As regras do jogo
Lula da Silva escolheu 37 ministros: 37! O governo de Portugal, se não cair nenhum enquanto lê este parágrafo, tem menos da metade. Mas, num país continental e desigual, falta de tamanho não é documento - o de Jair Bolsonaro, o pior da história, tinha só 23, o de Collor de Mello, derrubado após penoso ano e meio, meros 12.
Entretanto, além de muitos, alguns dos novos ministros brasileiros, como Daniela Carneiro e Waldez Góes, não parecem grande coisa: ela é aliada política de milicianos (eufemismo para mafiosos) e ele foi condenado a seis anos de prisão por desvio de recursos públicos no Amapá em 2019.
Mas como Lula nomeia gente assim? Na verdade, a escolha não é exatamente dele: os dois ministros em causa foram indicados pela União Brasil, partido que resultou da fusão, em 2021, entre o DEM, descendente direto da Arena, o suporte da ditadura, e o PSL, a formação pela qual Bolsonaro se elegeu em 2018. O novo presidente atribuiu à União dois ministérios porque precisa dos seus 53 deputados para formar maioria no Congresso.
No Brasil, nem mesmo um presidente forte e bem avaliado, como os reeleitos Fernando Henrique Cardoso, em 1998, ou Lula, em 2006, consegue governar só com os políticos da sua área política num legislativo onde convivem parlamentares de quase 30 partidos, boa parte interessada apenas em dinheiro e cargos.
Metade das páginas do livro de memórias de Cardoso na presidência ocupa-se das dores de cabeça que esse grupo, comummente chamado de "centrão", lhe dava. Lula, antes de ser eleito, vociferava contra os clientelismos da política de Brasília; depois de subir a rampa em 2003, ao ser confrontado com as alianças estabelecidas com os políticos mais clientelistas de Brasília, reagiu com o célebre "se Jesus Cristo fosse presidente do Brasil, aliava-se até com Judas".
Bolsonaro, em campanha, também prometia "o fim do toma lá, dá cá", ou seja, o enterro da troca de votos por cargos. Saiu da presidência soterrado pelo "Bolsolão", um esquema de compra de votos de parlamentares com dinheiro público ao estilo do Mensalão do PT, mas cometido a céu aberto e muito mais caro aos cofres públicos.
E não dá para peitar o "centrão"? Dar dá. Dilma Rousseff peitou-o e sabemos como essa história acabou.
Entretanto, como é que essa gente, que troca sem pudor votos a favor do governo por cargos e verbas, é eleita? Não, os eleitores desses parlamentares não são ignorantes, nem ingénuos. Pelo contrário: no tal país continental e desigual preferem, precisamente, votar naqueles que garantem influência sobre o presidente (e consequentes dinheiro e obras para os seus colégios eleitorais) a escolher os que prometem atitudes muito republicanas (mas sem tradução prática em escolas ou hospitais).

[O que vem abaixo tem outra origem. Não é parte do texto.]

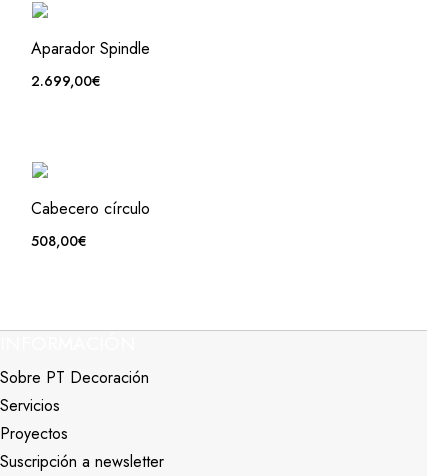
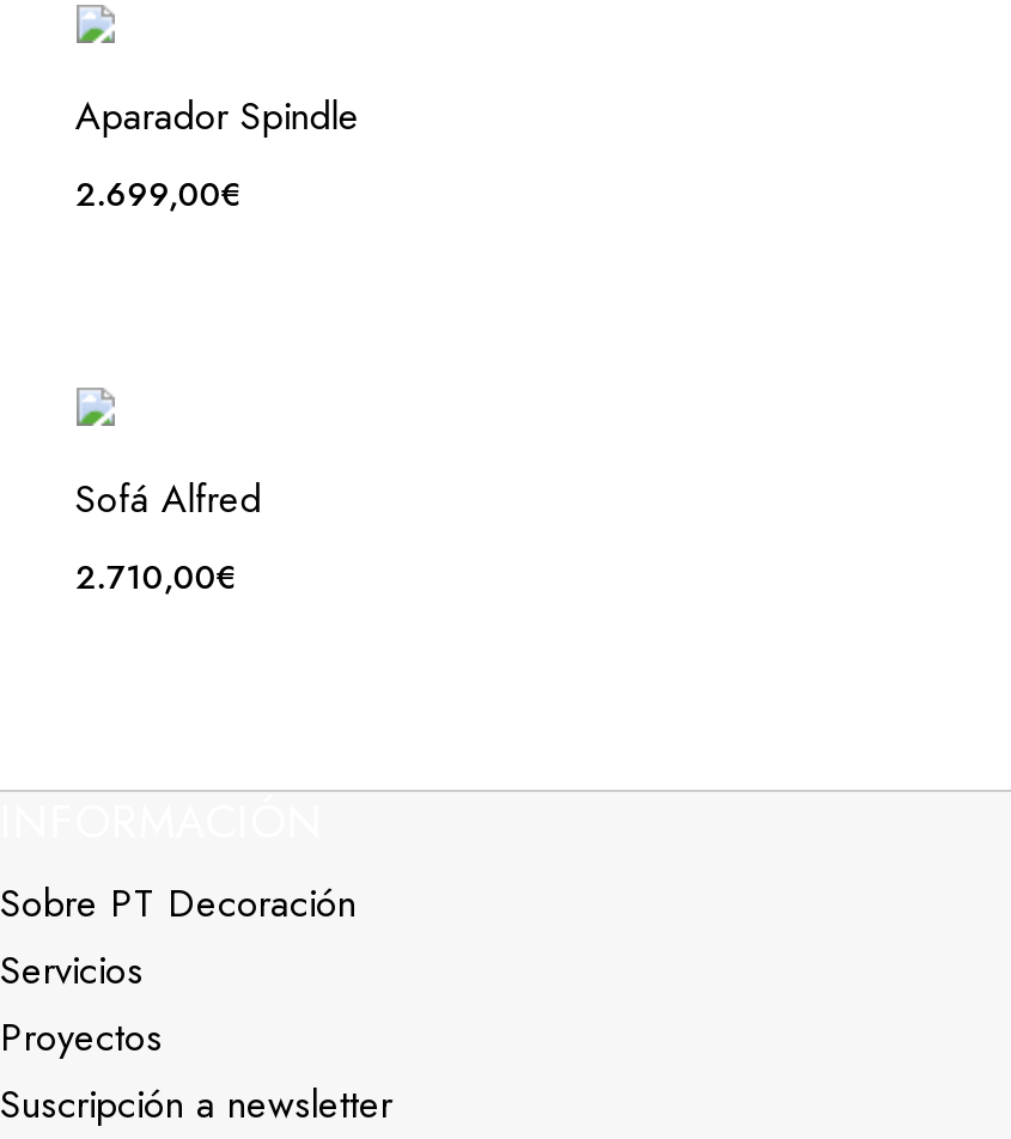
[31,197,150,220] Cabecero círculo -> [75,471,262,526] Sofá Alfred
[31,231,87,251] 508,00€ -> [75,553,238,600] 2.710,00€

Em resumo: enquanto não houver vontade política para as trocar, as regras do jogo são estas: o presidente, sem o Congresso, não governa; para o Congresso são eleitos os maiores caciques locais porque, usando outra expressão do léxico da política brasileira, até podem roubar (para o próprio bolso), mas fazem (realizações nas suas paróquias).
Quem não gosta, mais cedo ou mais tarde submete-se, assim como um tenista que queira trocar os courts pelos relvados de futebol se tem de submeter ao contacto físico - são as regras do jogo.
Daniela Carneiro e Waldez Góes não são mesmo grande coisa? Talvez não. Mas é o que se pode arranjar.